I arrived in the middle of the night. It was dark. I was scared. I questioned what I’d done. I met another girl from my university at the Nairobi airport and we were brought to campus. The school had made a mistake and accidently required the international students to arrive one week earlier than they actually meant. We were all alone in the strange place. There were iron grates on the window, stains on the mattresses, and nothing else. We were starving and only had a jar of peanut butter I’d brought along. My first night in Kenya was spent crying over a jar of peanut butter that I had to eat with my fingers. I was certain I’d made a mistake. I had expected Kenya to be warm but quickly found out that night, while huddled in skirts, that Kenya is cold once the sun goes down. In the morning, however, the sun shone brightly and I came to find a beautiful campus and a few more international students. One in particular caught my eye. There were 5 of us. Three from my university, one from Japan, and one from- you guessed it- Germany. Over the course of 4 months, I quickly learned what love really felt like. I joke that Kenya taught me a lot about myself but Sebastian taught me even more. I truly believe that he is the reason my plans took such a sudden change and Kenya- a place I’d never even wanted to go- became my home for a period of my life.

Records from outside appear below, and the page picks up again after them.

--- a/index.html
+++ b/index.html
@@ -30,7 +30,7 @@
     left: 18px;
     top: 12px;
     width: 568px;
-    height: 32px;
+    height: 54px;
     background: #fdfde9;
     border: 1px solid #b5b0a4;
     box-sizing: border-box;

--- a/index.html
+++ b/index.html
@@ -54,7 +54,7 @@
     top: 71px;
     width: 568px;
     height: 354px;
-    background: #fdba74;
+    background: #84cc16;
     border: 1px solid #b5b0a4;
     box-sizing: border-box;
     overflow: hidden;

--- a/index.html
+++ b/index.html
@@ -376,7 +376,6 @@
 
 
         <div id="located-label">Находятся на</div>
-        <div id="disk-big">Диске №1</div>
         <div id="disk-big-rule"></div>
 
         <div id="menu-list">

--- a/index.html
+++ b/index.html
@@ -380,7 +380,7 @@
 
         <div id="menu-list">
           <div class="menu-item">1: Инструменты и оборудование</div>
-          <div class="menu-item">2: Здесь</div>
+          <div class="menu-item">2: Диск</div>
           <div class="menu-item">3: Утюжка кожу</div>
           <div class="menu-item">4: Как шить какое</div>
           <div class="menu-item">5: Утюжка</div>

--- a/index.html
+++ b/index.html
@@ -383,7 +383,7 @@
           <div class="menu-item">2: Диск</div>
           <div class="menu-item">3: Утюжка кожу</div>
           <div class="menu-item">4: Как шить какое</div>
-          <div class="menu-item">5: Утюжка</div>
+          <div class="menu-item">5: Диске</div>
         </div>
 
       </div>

We did every thing together. We volunteered at the nearby orphanage. Traveled to wonderful places like Zanzibar and Mombassa. Went on safari. Learned to speak (a little) Kiswahili. Explored Kenya and our own ability to love.
As the semester approached an end, my heart ached. (I’m already teary-eyed just remembering the way I felt!) I really had no idea if I would ever get to see this amazing person again. I loved him so much and the thought of voluntarily leaving that love destroyed me. To celebrate our once-in-a-life-time-love, we decided to spend our last money on a trip to Egypt. For 7 days, we lived like this love was going to end. When I think back on our time together in Egypt, it’s not the pyramids or history that strikes me, it’s the simple and pure love. The laughter and looks as we wandered together through a foreign land.
The day we returned to Kenya was also the day I had to leave for the US. To this day, nothing has ever been more difficult. I hurt in such a physical, emotional, and spiritual way that I never thought I could recover.
I survived on the excuse of being jet-lagged for about 5 days. I slept. I cried in hiding. I tried to act happy to be with people who had missed me so much for 4 months. I was heartbroken.
Back in Kenya was a German who felt the same way. He scrapped his plans to do an internship, came to Chicago, and proved to me that this love didn’t have to end. 3½ years later, I’m sitting in Germany, writing about this love. Again, thanks to the compassionate and loving Dr. Lora Tyson, I was able to follow Sebastian back to Germany to do my student teaching in a little town called Bonn. I returned to the US to finish my degree and he came with me. The school in which I completed my student teaching offered me a job, and payed for me to live in Germany with the most loving and sincere person I’ve ever met. This is my second year as a teacher at this school and I love every day of it!
When I look over the last 4 years of my life, I am blown away by the coordination and planning of someone greater than myself. I am so blessed and live each day to celebrate these blessings!